Объекты и методы. Эксперимент проводили в коммерческом хозяйстве под условным номером «1» Кировской области. Коровы черно-пестрой породы 2-й и 3-й лактации со средней продуктивностью 12 215 кг и живой массой 665 кг получали пробиотик «Профорт-Т» в течение 60 сут. Были сформированы группы-аналоги: контрольная I (получавшая ОР) и опытная II (получавшая ОР и «Профорт-Т») по 20 животных в каждой группе. Рационы коров были рассчитаны автоматически с использованием программы AMTS.Cattle.Professional (URL: https://agmodelsystems.com) в соответствии с общепринятыми требованиями. ОР состоял: из силоса – 42,26 кг; сена – 1,97; комбикорма – 14,67 кг; соли, мела, соды. Коровы опытной группы II получали пробиотик «Профорт-Т» из расчета 0,03 кг на 1 голову со дня поступления в новотельную группу. Кормовая добавка раздавалась вручную каждой голове опытной группы II в новотельный период и частично в раздой. Животные находились в одинаковых условиях содержания. Содержание животных – привязное.
Пробиотик «Профорт-Т» содержит в составе 2 штамма полезных пробиотических бактерий Bacillus sp., которые обуславливают его действие – нормализацию микрофлоры желудочно-кишечного тракта сельскохозяйственных животных и подавление жизнедеятельности патогенных и условно-патогенных микроорганизмов. «Профорт-Т» имеет выраженное антагонистическое действие в отношении патогенных микроорганизмов, что отмечено в серии опытов in vitro (согласно ОФС.1.7.2.0009.15 «Определение специфической активности пробиотиков»). Помимо этого штаммы бактерий в составе пробиотика способствуют повышению переваримости и усвояемости питательных веществ, входящих в состав кормов.
Среднесуточный удой коров оценивали ежемесячно методом контрольных доек. Количество соматических клеток в молоке оценивали ежемесячно по ГОСТ Р 54761-201.
Отбор проб крови у животных осуществляли (в трех повторностях) до начала эксперимента (в новотельный период) и в конце эксперимента (в период раздоя) в утреннее время до начала кормления (натощак) и проводили гематологический анализ по стандартным методикам [8].

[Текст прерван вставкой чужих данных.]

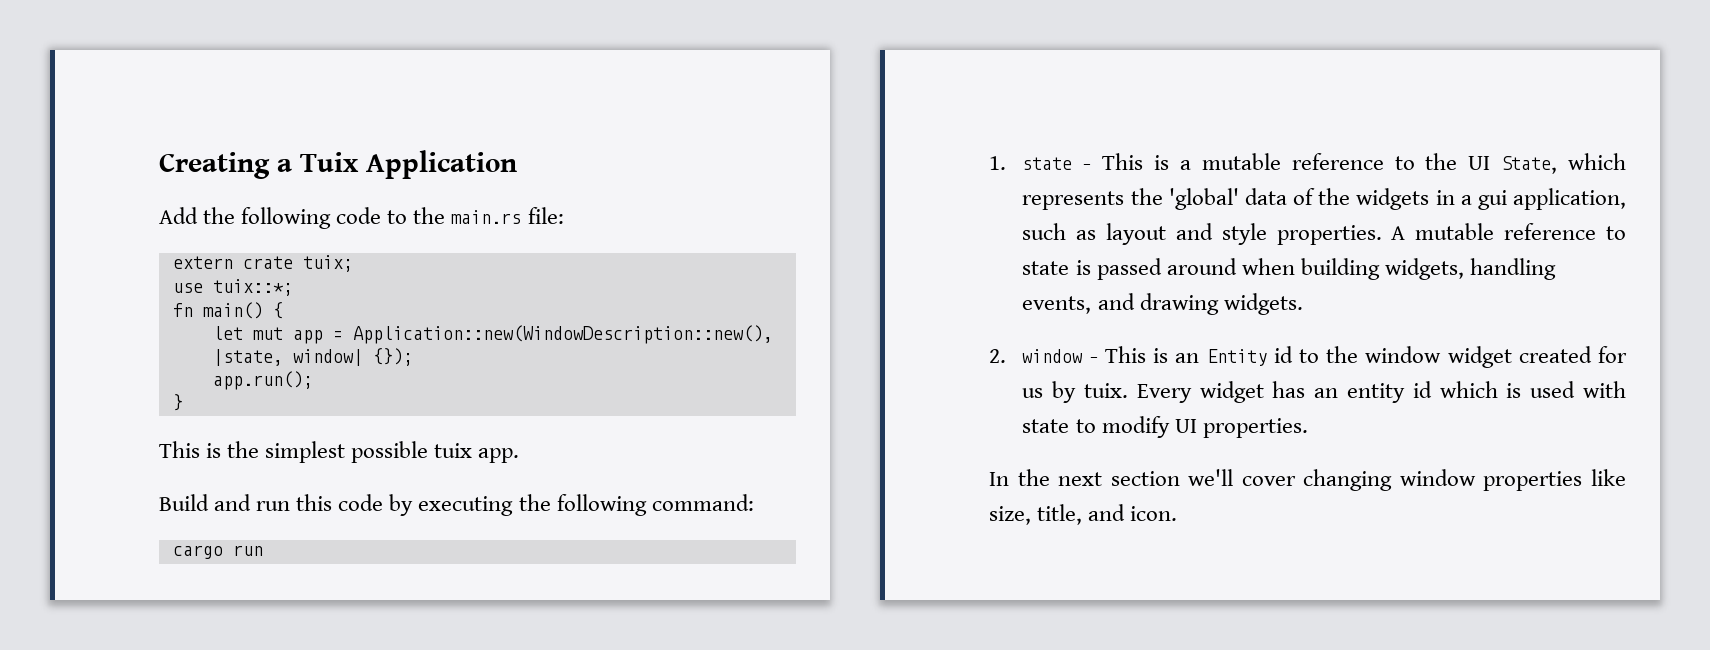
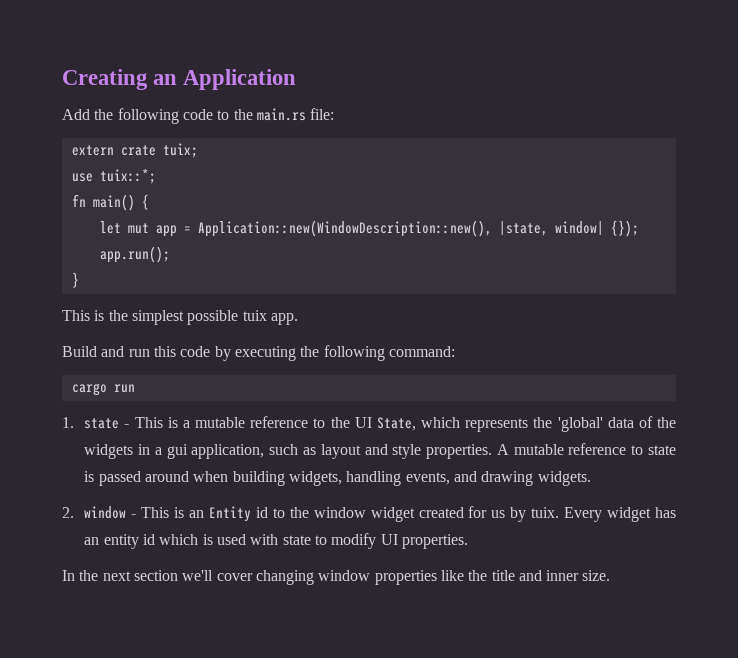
[277,152,359,172] a Tuix -> [153,74,178,85] an
[989,504,1178,525] size, title, and icon. -> [468,570,611,581] the title and inner size.

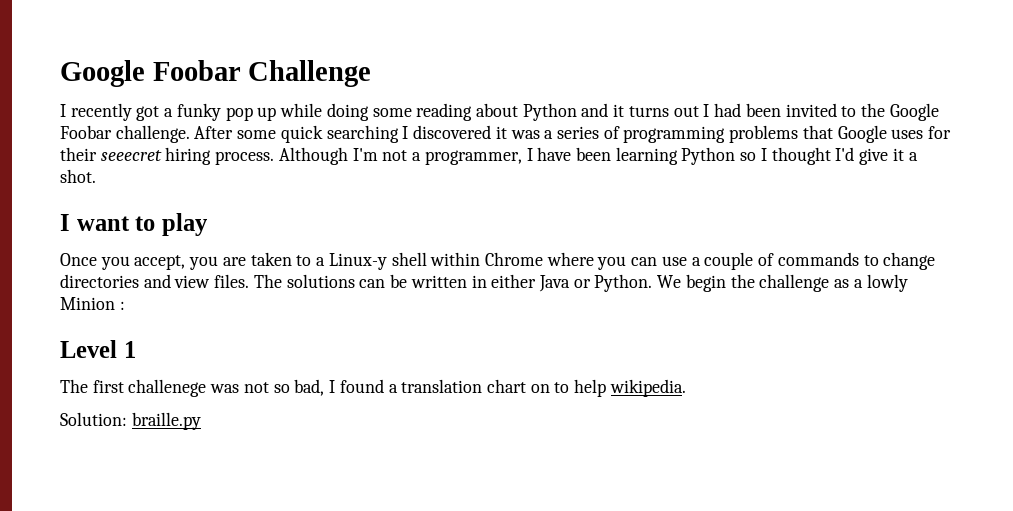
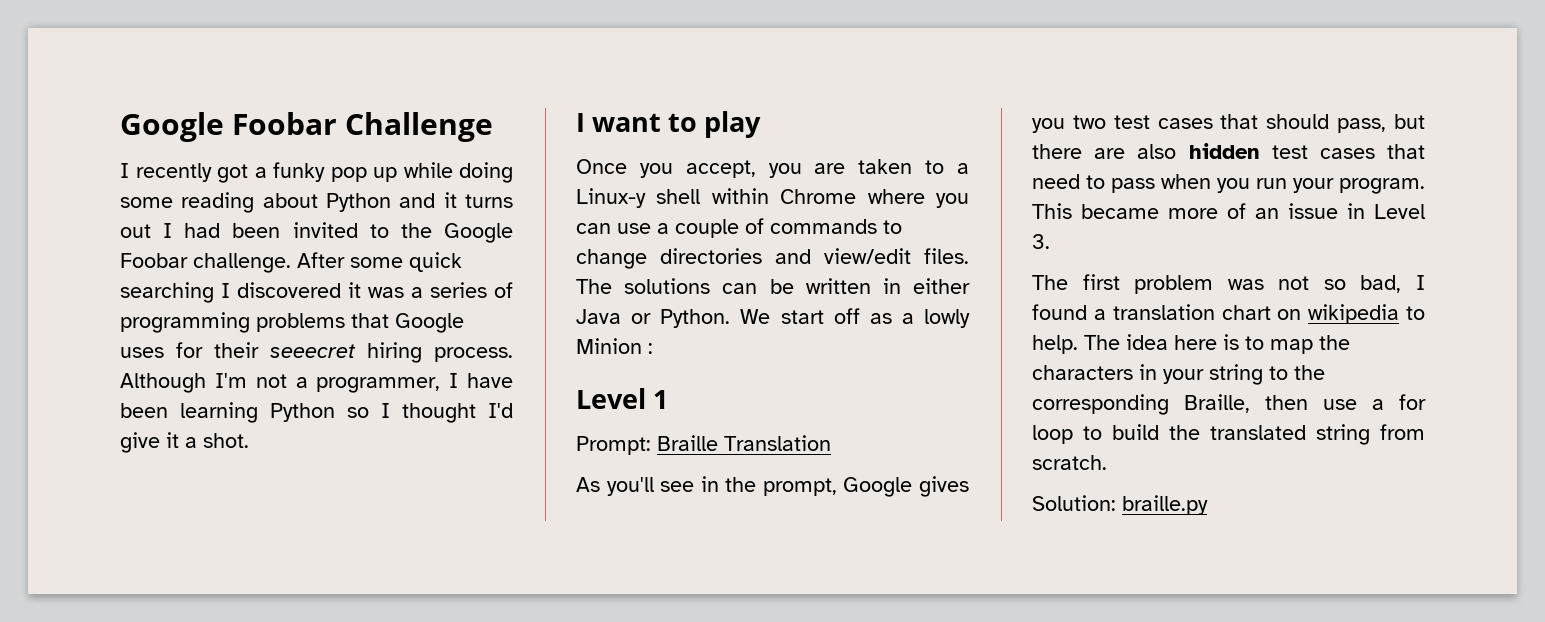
[174,275,211,288] view -> [824,248,911,264] view/edit
[685,274,830,292] begin the challenge -> [780,308,860,324] start off
(136, 349) none -> [576,435,831,455] [576,476,969,497] [1032,114,1425,133] [1032,143,1425,159] [1032,174,1425,194] [1032,203,1425,219] [1032,234,1050,249] // Prompt: Braille Translation // As you'll see in the prompt, Google gives you two test cases that should pass, but there are also hidden test cases that need to pass when you run your program. This became more of an issue in Level 3.
[128,379,207,397] challenege -> [1134,275,1214,294] problem
[554,379,686,397] to help wikipedia. -> [1308,304,1425,324] [1032,334,1350,354] [1032,364,1325,385] [1032,394,1426,415] [1032,424,1425,445] [1032,455,1107,470] wikipedia to help. The idea here is to map the characters in your string to the corresponding Braille, then use a for loop to build the translated string from scratch.

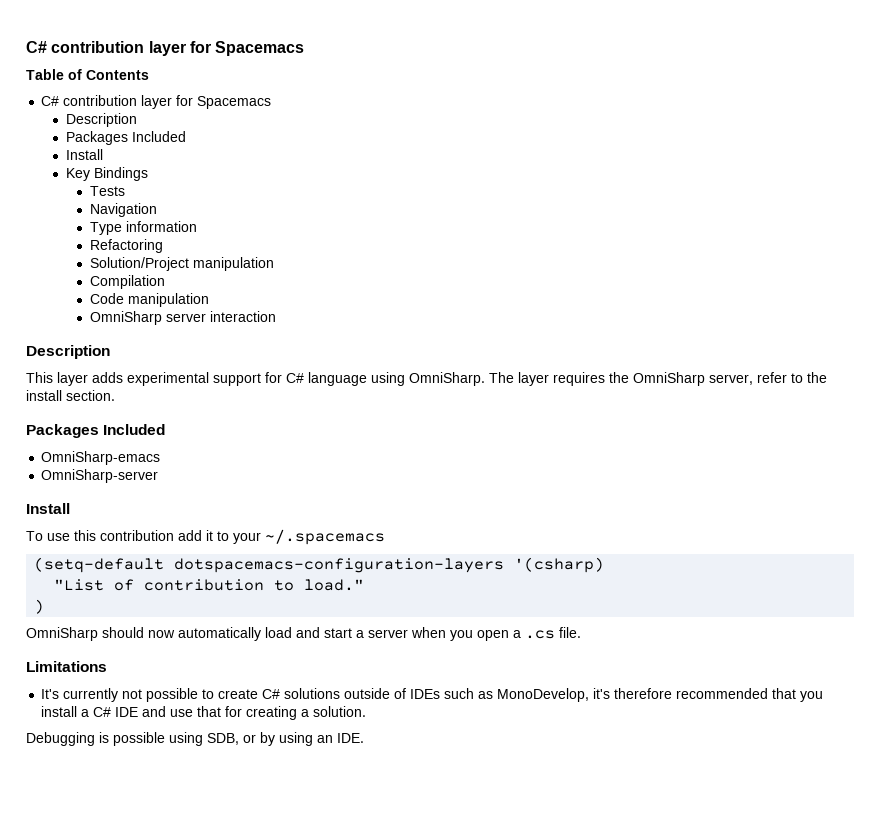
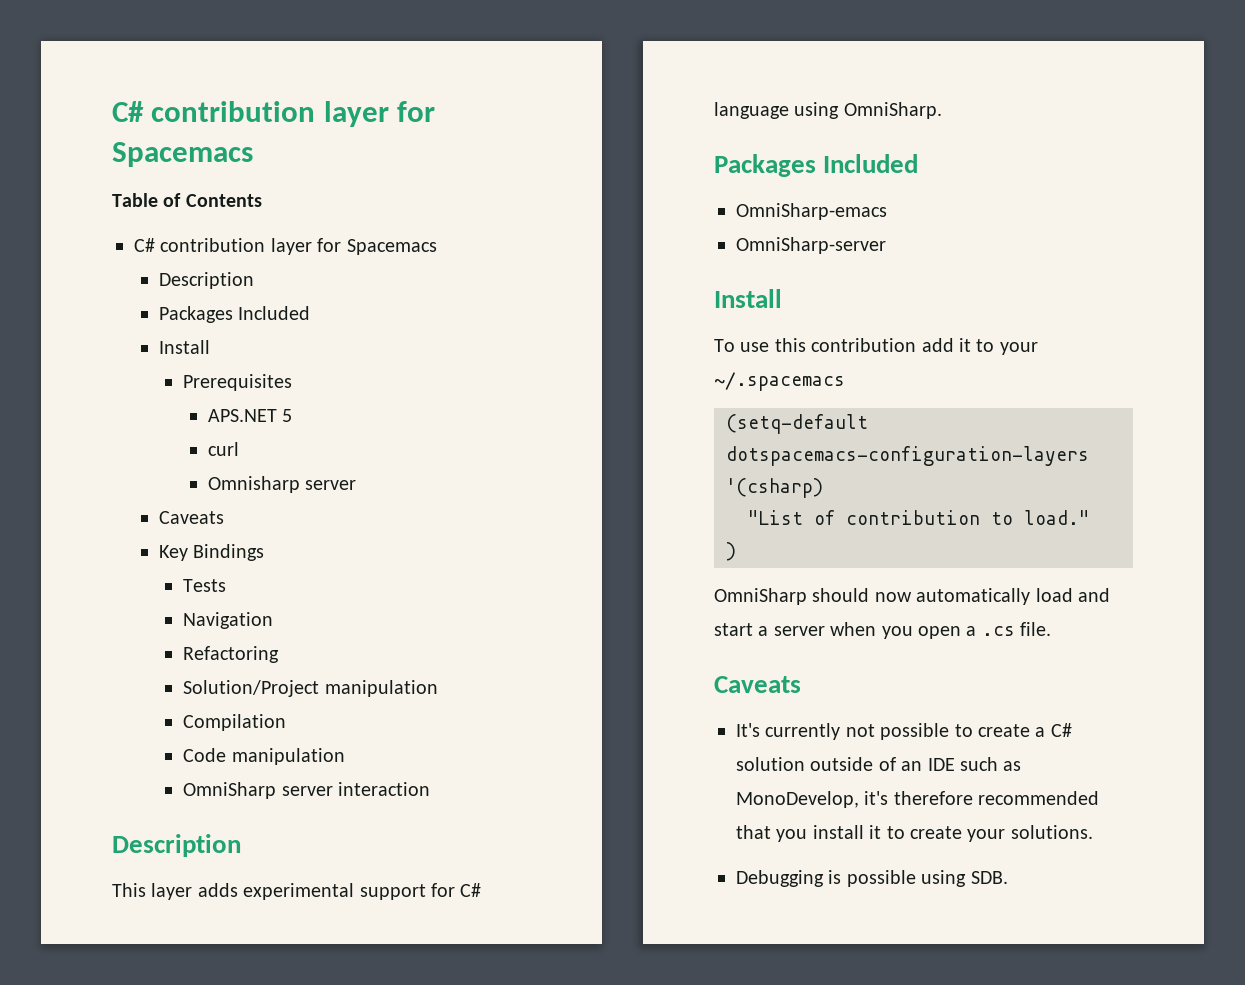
(103, 154) none -> [183,374,293,391] [207,409,293,422] [207,442,239,456] [207,476,357,493] [158,511,224,524] // Prerequisites // APS.NET 5 // curl // Omnisharp server // Caveats
[89,221,197,235] // Type information -> (274, 620) none
[489,372,827,386] [26,390,115,401] The layer requires the OmniSharp server, refer to the install section. -> (942, 110) none
[26,661,107,672] Limitations -> [714,676,801,693] Caveats
[262,688,441,699] C# solutions outside of IDEs -> [1035,723,1072,737] [736,757,955,771] a C# solution outside of an IDE
[81,706,367,720] [26,732,364,746] a C# IDE and use that for creating a solution. // Debugging is possible using SDB, or by using an IDE. -> [869,825,1093,842] [736,870,1008,887] it to create your solutions. // Debugging is possible using SDB.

Отбор проб содержимого рубца коров (в трех повторностях) проводили до начала эксперимента (в новотельный период) и в конце эксперимента (в период раздоя). Отбор проб химуса рубца (30–50 г) проводили из верхней части вентрального мешка рубца коров с максимально возможным при данном методе соблюдением условий асептики вручную с использованием стерильного зонда. Отобранные образцы немедленно помещали в стерильные пластиковые пробирки. Все образцы замораживали при –20 °С и транспортировали в сухом льду в лабораторию для последующего выделения ДНК.
Тотальную ДНК из образцов выделяли с использованием набора Genomic DNA Purification Kit (Thermo Fisher Scientific, Inc., США) согласно прилагаемой инструкции. Бактериальное сообщество оценивали методом NGS- секвенирования, на автоматическом секвенаторе MiSeq (Illumina, Inc., США) с применением праймеров для V3-V4 региона 16S рРНК: 5´- TCGTCGGCAGCGTCAGATGTGTATAAGAGACAGCCTACGGGNGGCWGCAG- 3´ (прямой праймер), 5´- GTCTCGTGGGCTCGGAGATGTGTATAAGAGACAGGACTACHVGGGTATCTAATCC- 3´ (обратный праймер). Условия ПЦР были следующими: 3 мин при 95 °С; 30 с при 95 °С, 30 с при 55 °С, 30 с при 72 °С (необходимо для удлинения последовательности) (25 циклов); 5 мин при 72 °С (окончательное удлинение). Секвенирование проводили при помощи реагентов для подготовки библиотек Nextera® XT IndexKit (Illumina, Inc., США), для очистки ПЦР-продуктов Agencourt AMPure XP (Beckman Coulter, Inc., США) и для проведения секвенирования MiSeq® ReagentKit v2 (500 cycle) (Illumina, Inc., США). Максимальная длина полученных последовательностей составила 2 × 250 п.н.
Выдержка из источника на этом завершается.